Le jeu prend son nom définitif de Broken Age, et le développement avance. Doucement. Très doucement. Tellement doucement que le titre sera découpé en deux parties qui sortiront à un an d'intervalle l'une de l'autre, en 2014 et 2015.

Forcément, cela ne sera pas vraiment du goût des bakers et cela contribuera notamment à réduire quelque peu l'engouement des jeux vidéo sur Kickstarter.

Il est clair que livrer un jeu en deux parties n'est pas idéal. Lorsque l'on commence la seconde, on ne se souvient plus vraiment de ce qu'il s'était passé une année auparavant. Mieux vaut donc commencer le jeu actuellement, histoire d'avoir toutes les parties en même temps et profiter de l'aventure de bout en bout sans temps mort.

Shay est plus posé que Vella.
Shay est plus posé que Vella.

Une réalisation superbe


C'était clairement ce qui m'avait plu dès le début du projet : la patte graphique a un très fort parti pris, le tout étant particulièrement esthétique et réussi.

Tout semble peint à la main, et c'est un vrai délice visuel. Une fois à l'écran, le tout est clair et lisible.

Un scénario sympathique


Le scénario vous met dans la peau de Shay et Vella, un héros et une héroïne que tout semble séparer.

Les personnages rencontrés sont souvent... originaux.
Les personnages rencontrés sont souvent... originaux.

Vous incarnez l'un et l'autre - vous pouvez switcher de l'un à l'autre à tout moment - dont l'histoire est très différente.

Shay s'ennuie à mourir dans un vaisseau dont il est le héros : il passe ses journées à sauver des petits personnages tricotés dans des sortes de simulacres d'aventure où le danger ne semble pas bien présent.

Vella s'apprête à fêter la venue d'un monstre qui doit choisir une jeune fille pour la manger. Le pire, c'est que tout le village s'en réjouit... sauf elle.

Pareil pour les mondes traversés : c'est pas banal.
Pareil pour les mondes traversés : c'est pas banal.

Peu à peu, les détails du scénario évoluent, les pièces de puzzles s'emboitent les unes dans les autres et les deux protagonistes ne sont finalement pas si éloignés que cela.
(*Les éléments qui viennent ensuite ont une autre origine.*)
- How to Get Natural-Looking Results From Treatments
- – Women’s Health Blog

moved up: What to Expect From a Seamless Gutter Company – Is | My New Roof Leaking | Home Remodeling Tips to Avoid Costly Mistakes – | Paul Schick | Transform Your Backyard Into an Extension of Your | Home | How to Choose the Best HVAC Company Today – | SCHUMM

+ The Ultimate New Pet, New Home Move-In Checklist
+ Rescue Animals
Genre, vous ne vous en doutiez pas ?

Le tout est loufoque à souhait, mais sans jamais perdre le joueur.

Un point & clic très classique dans ses mécaniques


Finalement, et paradoxalement, le point faible de Broken Age, à mes yeux, ce sont justement ses mécaniques.

On est ici dans un pur jeu du genre. Aux énigmes certes moins alambiquées que les ténors du genre dans les années 1990, mais tout de même assez barrées.
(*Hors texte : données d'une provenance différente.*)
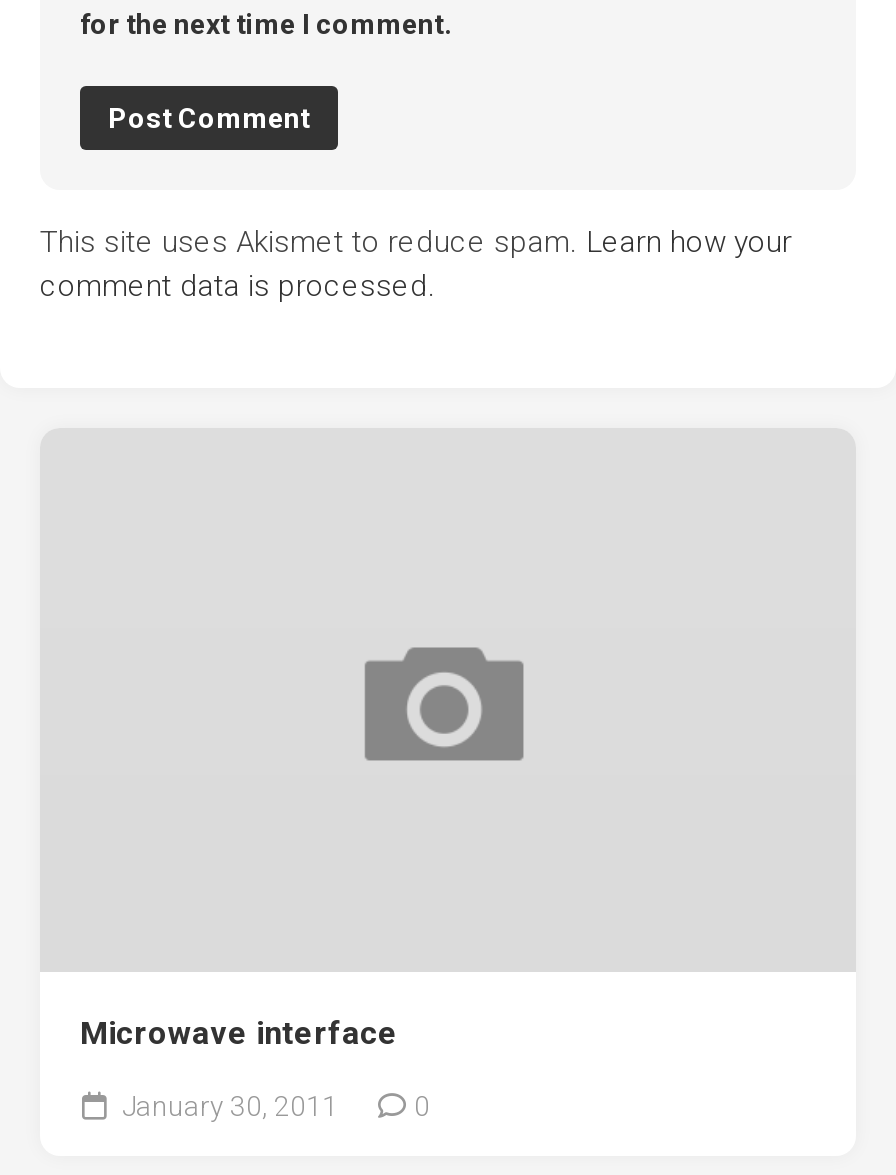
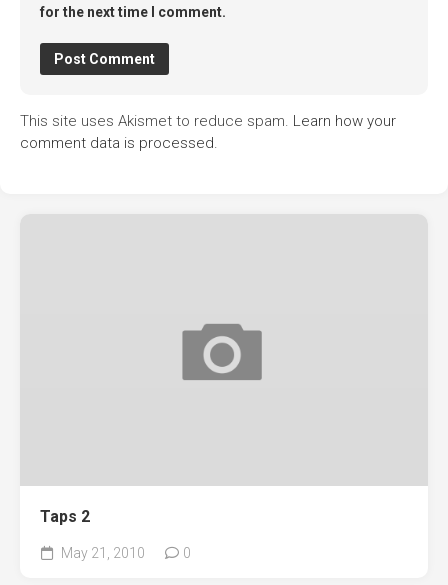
- Microwave interface
+ Taps 2

- January 30, 2011
+ May 21, 2010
Régulièrement, j'ai dû aller chercher la solution sur le net - oui, c'est là que l'on voit que l'assistance dans les jeux vidéo à énormément évolué. Et quand j'avais la solution, je me suis régulièrement dit "mais comment pouvais-je trouver ça tout seul ?".

Et finalement, là aussi c'est un hommage aux jeux de l'époque... Je me suis dit ça sur la plupart des grands jeux : Monkey Island, Indiana Jones IV, Day of the Tentacle... mais on va dire que ce n'était pas la principale de leur qualité.
bon petit jeu

Broken Age

Broken Age est un vrai point & clic comme à la grande époque. Avec sa direction artistique sublime, il souffre des mêmes défauts que les jeux de l'époque : des énigmes parfois trop alambiquées, faisant retomber le rythme. Mais bon, on dira que c'est le genre qui veut ça.